**TO DO**
For the listing below, report all lines that hold the word "Epson".

**SUPPLIED ENTRIES**
========================================================================
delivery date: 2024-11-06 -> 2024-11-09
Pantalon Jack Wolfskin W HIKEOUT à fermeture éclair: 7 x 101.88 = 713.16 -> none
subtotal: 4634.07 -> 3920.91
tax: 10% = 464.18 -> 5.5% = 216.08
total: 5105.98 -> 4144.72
========================================================================
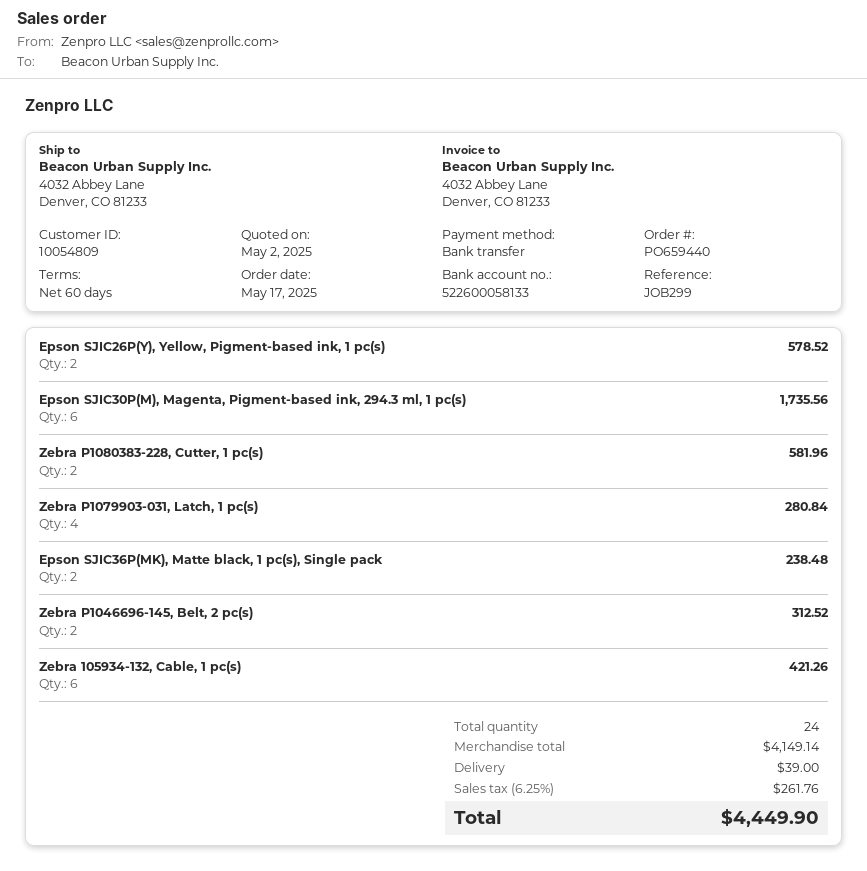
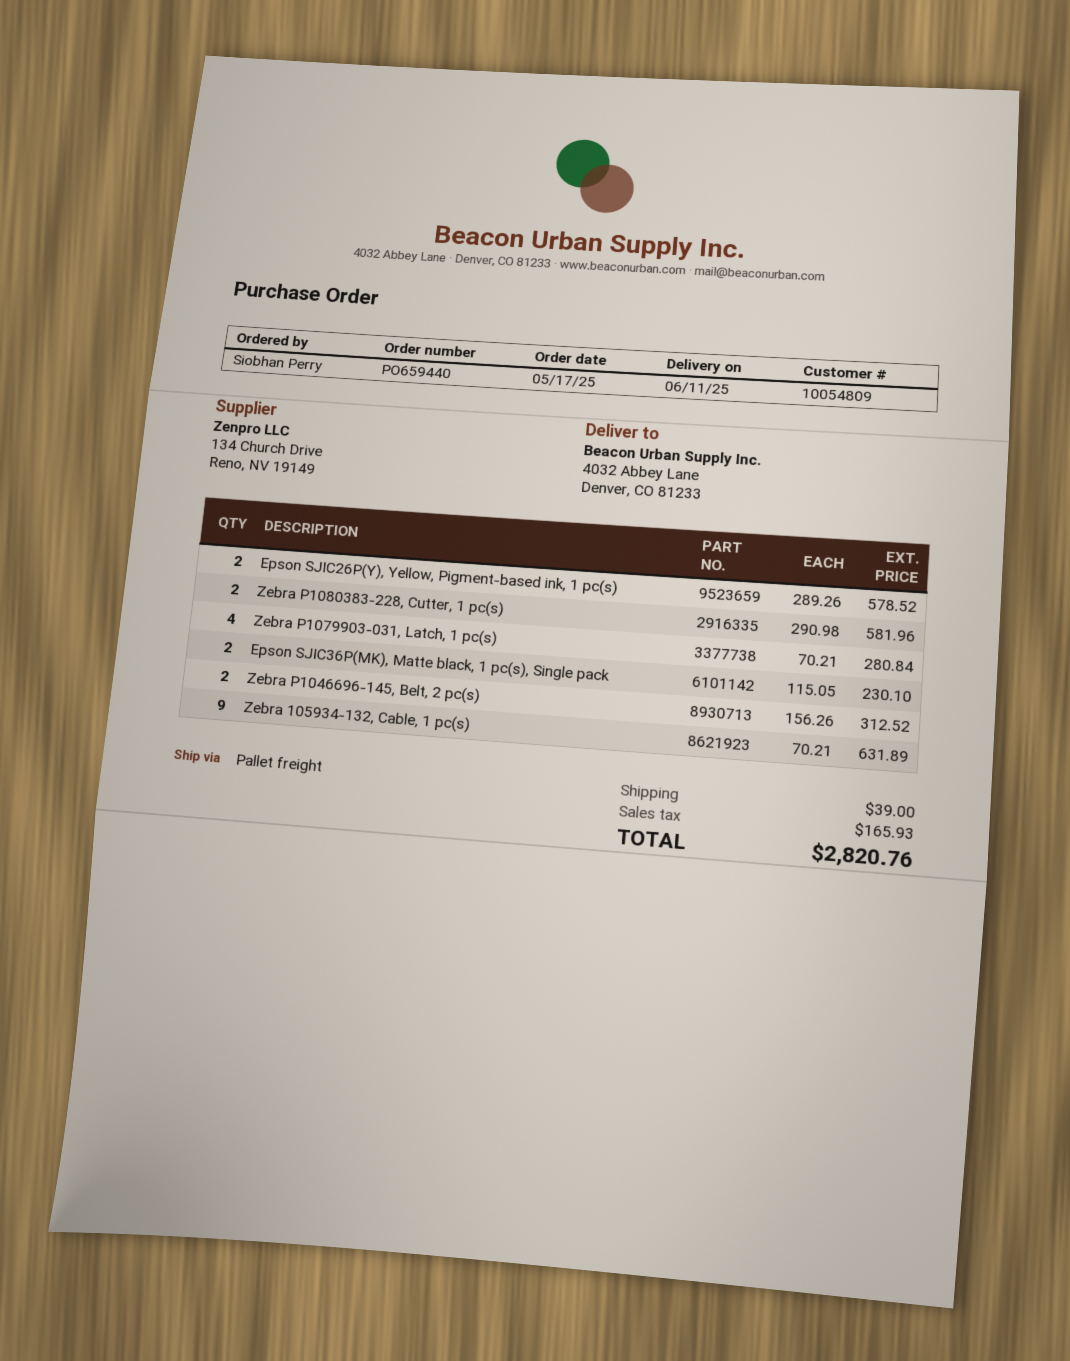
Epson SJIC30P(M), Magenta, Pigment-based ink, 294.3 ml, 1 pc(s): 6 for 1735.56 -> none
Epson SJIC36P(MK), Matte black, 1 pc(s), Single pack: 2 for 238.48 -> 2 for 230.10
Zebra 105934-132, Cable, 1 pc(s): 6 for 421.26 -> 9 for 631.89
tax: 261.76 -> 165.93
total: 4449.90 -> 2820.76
========================================================================
**ANSWER**
Epson SJIC30P(M), Magenta, Pigment-based ink, 294.3 ml, 1 pc(s): 6 for 1735.56 -> none
Epson SJIC36P(MK), Matte black, 1 pc(s), Single pack: 2 for 238.48 -> 2 for 230.10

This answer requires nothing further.